Studio del miRNome e caratterizzazione funzionale del LDLR per l’identificazione di nuove cause molecolari dell’ipercolesterolemia familiare [miRNome study and functional characterization of LDLR for the identification of new molecular causes of Familial Hypercholesterolemia]

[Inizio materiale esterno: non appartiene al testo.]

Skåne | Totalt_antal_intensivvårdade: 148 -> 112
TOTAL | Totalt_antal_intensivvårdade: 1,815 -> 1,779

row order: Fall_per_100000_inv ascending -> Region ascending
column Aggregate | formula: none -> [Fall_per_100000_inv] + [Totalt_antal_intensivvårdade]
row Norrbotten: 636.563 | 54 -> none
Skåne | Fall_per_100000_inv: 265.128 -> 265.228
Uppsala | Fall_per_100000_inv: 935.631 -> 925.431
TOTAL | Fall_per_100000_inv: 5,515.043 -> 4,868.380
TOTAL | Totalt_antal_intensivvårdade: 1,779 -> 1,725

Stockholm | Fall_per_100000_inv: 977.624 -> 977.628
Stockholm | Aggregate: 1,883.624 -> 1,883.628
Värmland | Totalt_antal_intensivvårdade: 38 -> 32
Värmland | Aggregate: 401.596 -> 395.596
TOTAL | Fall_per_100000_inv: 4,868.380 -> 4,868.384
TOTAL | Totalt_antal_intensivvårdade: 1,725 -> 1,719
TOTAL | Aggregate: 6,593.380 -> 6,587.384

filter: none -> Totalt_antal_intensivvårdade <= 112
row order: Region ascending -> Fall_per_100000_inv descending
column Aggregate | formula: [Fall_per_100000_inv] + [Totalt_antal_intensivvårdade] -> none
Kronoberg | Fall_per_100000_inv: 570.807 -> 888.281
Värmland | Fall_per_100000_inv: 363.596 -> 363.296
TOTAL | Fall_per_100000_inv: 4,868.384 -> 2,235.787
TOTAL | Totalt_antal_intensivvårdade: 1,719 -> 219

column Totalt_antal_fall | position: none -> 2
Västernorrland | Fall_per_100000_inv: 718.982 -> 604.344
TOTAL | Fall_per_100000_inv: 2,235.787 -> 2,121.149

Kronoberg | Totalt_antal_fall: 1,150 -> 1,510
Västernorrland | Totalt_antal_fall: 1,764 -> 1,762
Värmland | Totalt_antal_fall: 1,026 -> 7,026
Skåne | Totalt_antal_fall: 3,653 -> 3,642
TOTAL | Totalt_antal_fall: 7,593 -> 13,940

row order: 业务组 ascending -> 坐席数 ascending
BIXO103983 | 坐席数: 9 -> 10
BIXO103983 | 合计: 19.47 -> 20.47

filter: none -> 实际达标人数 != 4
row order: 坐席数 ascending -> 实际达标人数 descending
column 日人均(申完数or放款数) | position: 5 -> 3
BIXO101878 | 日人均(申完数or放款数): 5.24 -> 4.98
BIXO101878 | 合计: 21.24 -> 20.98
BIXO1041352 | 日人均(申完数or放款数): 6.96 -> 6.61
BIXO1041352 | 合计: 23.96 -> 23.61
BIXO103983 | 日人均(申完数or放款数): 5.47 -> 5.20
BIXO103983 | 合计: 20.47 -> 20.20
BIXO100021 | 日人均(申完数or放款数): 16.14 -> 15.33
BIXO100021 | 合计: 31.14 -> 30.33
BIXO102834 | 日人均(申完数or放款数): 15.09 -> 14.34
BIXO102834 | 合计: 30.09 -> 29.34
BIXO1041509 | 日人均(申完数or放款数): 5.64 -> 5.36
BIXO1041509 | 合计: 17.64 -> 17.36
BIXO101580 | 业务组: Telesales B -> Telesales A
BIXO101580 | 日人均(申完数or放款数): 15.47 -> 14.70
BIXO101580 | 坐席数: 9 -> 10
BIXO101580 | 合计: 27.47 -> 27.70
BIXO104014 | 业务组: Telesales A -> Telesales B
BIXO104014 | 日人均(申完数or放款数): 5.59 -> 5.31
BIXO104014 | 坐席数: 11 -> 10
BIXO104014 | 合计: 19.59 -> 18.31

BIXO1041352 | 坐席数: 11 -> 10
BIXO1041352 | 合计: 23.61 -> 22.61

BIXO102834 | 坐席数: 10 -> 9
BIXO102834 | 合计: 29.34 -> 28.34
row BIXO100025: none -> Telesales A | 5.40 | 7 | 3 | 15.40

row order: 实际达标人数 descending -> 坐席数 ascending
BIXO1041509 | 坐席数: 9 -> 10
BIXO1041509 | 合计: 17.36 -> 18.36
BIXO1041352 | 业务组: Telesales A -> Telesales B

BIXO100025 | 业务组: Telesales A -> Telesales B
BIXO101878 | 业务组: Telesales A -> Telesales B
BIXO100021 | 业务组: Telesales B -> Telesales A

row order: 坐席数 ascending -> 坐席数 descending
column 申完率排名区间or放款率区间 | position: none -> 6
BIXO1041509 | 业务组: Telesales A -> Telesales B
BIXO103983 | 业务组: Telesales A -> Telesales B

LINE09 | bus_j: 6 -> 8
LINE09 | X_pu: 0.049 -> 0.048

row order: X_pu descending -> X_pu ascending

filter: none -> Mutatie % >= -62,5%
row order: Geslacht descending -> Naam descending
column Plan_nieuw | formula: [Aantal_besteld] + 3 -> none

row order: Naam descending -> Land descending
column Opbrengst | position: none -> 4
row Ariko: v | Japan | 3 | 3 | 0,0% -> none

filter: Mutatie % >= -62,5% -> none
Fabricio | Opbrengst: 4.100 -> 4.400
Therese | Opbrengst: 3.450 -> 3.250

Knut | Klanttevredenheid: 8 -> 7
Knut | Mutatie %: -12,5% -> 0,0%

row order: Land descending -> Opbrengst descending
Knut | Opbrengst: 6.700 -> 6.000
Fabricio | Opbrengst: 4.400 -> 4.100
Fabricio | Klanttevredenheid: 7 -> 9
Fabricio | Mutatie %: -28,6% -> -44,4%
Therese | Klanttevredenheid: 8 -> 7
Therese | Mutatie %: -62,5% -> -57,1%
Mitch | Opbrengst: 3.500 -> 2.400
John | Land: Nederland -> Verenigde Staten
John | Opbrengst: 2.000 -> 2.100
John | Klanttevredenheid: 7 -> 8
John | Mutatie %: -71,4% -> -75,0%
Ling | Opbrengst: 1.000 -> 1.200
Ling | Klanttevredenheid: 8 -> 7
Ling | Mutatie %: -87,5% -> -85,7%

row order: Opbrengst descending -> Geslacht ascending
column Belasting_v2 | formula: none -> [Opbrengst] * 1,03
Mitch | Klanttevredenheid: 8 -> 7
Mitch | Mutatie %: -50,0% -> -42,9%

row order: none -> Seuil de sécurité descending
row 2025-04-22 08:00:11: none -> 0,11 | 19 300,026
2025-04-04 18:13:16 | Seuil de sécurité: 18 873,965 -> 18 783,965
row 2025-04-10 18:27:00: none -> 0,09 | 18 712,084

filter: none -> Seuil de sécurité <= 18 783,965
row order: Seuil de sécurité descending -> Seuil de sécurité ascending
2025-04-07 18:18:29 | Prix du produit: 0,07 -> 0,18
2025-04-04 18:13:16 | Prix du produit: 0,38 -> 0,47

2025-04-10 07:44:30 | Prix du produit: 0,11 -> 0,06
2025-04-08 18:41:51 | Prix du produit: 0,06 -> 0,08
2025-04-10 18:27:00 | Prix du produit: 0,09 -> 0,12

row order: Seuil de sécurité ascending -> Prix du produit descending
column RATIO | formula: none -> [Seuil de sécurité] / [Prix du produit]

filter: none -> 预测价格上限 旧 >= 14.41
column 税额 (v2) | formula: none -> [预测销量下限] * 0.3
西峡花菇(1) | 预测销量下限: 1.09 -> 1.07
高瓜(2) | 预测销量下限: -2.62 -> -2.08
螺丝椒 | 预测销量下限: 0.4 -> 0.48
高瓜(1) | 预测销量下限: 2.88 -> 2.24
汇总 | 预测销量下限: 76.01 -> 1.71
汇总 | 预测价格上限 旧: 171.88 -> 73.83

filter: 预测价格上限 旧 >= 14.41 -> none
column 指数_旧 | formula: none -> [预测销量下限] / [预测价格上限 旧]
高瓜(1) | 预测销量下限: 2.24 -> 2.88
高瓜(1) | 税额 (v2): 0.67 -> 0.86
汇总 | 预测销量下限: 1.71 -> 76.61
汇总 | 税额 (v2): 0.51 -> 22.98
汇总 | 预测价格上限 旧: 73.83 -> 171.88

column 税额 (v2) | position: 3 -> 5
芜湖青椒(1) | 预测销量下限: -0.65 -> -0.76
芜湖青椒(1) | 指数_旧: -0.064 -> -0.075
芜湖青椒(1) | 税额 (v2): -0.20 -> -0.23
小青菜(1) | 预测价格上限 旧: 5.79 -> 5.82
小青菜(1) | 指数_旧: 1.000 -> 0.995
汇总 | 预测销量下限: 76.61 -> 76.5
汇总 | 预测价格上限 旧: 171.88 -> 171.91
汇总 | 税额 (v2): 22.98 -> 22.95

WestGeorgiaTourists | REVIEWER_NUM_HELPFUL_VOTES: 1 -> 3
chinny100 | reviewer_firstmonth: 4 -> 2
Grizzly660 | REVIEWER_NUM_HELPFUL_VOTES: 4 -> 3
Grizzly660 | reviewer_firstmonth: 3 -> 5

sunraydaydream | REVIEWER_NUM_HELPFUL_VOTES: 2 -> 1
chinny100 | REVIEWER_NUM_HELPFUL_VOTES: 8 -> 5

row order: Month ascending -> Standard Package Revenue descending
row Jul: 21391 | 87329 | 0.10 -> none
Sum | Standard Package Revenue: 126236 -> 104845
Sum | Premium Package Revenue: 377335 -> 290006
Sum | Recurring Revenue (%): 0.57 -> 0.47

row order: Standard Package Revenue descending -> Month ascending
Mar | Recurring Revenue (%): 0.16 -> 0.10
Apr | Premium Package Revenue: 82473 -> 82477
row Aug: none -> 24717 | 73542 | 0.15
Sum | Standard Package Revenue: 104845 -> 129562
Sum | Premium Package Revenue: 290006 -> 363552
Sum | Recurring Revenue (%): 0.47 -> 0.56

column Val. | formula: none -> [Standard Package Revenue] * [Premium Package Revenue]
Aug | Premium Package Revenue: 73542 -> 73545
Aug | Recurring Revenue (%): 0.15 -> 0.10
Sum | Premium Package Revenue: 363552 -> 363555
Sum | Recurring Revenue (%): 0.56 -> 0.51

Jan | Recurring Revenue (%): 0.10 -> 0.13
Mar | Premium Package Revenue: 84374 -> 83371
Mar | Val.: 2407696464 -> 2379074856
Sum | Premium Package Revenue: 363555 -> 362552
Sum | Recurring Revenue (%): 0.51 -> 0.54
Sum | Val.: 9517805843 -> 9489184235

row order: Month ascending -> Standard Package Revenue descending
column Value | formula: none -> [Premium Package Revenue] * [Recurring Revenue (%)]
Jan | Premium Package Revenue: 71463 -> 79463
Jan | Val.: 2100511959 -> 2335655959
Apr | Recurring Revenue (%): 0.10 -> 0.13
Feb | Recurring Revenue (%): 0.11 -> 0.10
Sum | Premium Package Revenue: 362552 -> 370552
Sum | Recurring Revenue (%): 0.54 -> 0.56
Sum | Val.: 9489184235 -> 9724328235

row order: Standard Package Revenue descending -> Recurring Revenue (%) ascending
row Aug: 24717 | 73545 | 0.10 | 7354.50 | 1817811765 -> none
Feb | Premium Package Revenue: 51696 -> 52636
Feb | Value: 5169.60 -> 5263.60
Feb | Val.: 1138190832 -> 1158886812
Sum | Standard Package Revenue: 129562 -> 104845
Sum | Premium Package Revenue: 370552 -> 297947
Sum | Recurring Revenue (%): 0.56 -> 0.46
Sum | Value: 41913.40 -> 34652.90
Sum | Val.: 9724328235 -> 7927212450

Premesse. L’ Ipercolesterolemia Familiare (FH) è una dislipidemia grave caratterizzata da livelli elevati di LDL , che portano ad aterosclerosi precoce. FH è una malattia monogenica causata da mutazioni di LDLR, APOB o PCSK9; in circa il 20% dei pazienti non è stata identificata la causa genetica. Obiettivi. Al fine di identificare ulteriori meccanismi patogenetici, ci si propone di caratterizzare LDLR e di studiare il miRNome di pazienti senza mutazioni nei geni tradizionalmente associati. Obiettivo 1: caratterizzazione funzionale ed espressione di LDLR. Obiettivo 2: identificazione delle alterazioni di miRNA. Metodi. 20 pazienti senza mutazioni nei geni LDLR, APOB e PCSK9 sono stati caratterizzati per analizzare l’attività funzionale e l’espressione (mRNA e proteina) di LDLR nelle cellule, utilizzando LDL o un anticorpo fluorescente. L’analisi del miRNome è stata condotta su sequenze Small RNA seguite da mappatura di miRNA verso un database miRNA; sono stati confrontati i dati dei pazienti con quelli di 10 controlli. Risultati. La caratterizzazione di LDLR ha permesso di osservare pazienti con: 1. attività normale di LDLR; 2. diminuzione dell’attività con diminuzione dell’espressione di LDLR; 3. diminuzione dell’attività con espressione normale di LDLR. Il sequenziamento di miRNA ha identificato 1784 miRNAs; 198 miRNA sono espressi in modo diverso tra i pazienti e i controlli, 30 regolati e 168 ridotti. Conclusioni. Una funzione difettosa di LDLR è stata osservata per la prima volta nei pazienti FH senza mutazioni causali, spiegando lo sviluppo del fenotipo. Sono stati identificati un gran numero di miRNA diversamente espressi, suggerendo un ruolo rilevante di queste molecole nello sviluppo di FH.